## WORK TASK
Repeat each entry exactly. Drop every image.

[[ RECORDS PROVIDED open ]]

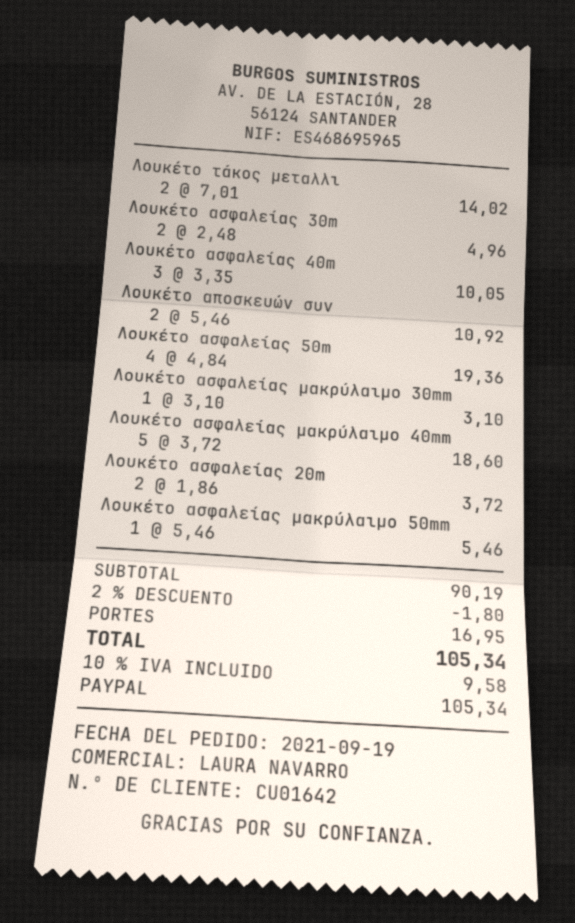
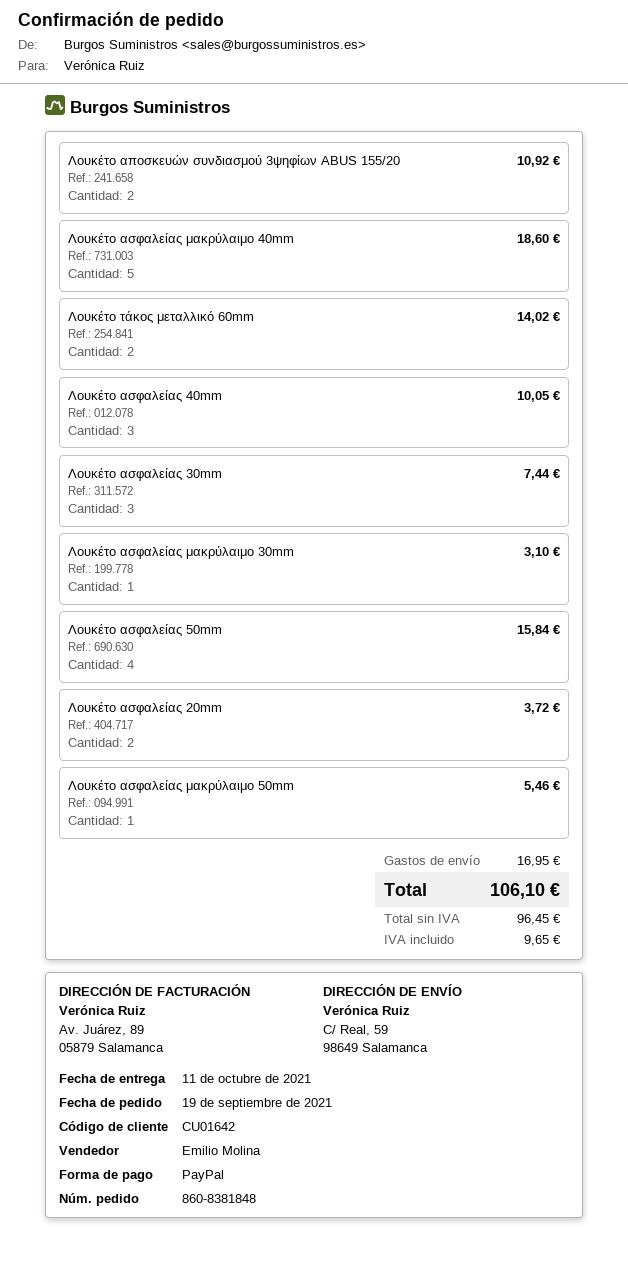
sales rep: LAURA NAVARRO -> Emilio Molina
Λουκέτο ασφαλείας 30m: 2 for 4.96 -> 3 for 7.44
Λουκέτο ασφαλείας 50m: 4 for 19.36 -> 4 for 15.84
discount: 2% = 1.80 -> none
tax: 9.58 -> 9.65
total: 105.34 -> 106.10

[[ RECORDS PROVIDED closed ]]

## ANSWER SPACE
sales rep: LAURA NAVARRO -> Emilio Molina
Λουκέτο ασφαλείας 30m: 2 for 4.96 -> 3 for 7.44
Λουκέτο ασφαλείας 50m: 4 for 19.36 -> 4 for 15.84
discount: 2% = 1.80 -> none
tax: 9.58 -> 9.65
total: 105.34 -> 106.10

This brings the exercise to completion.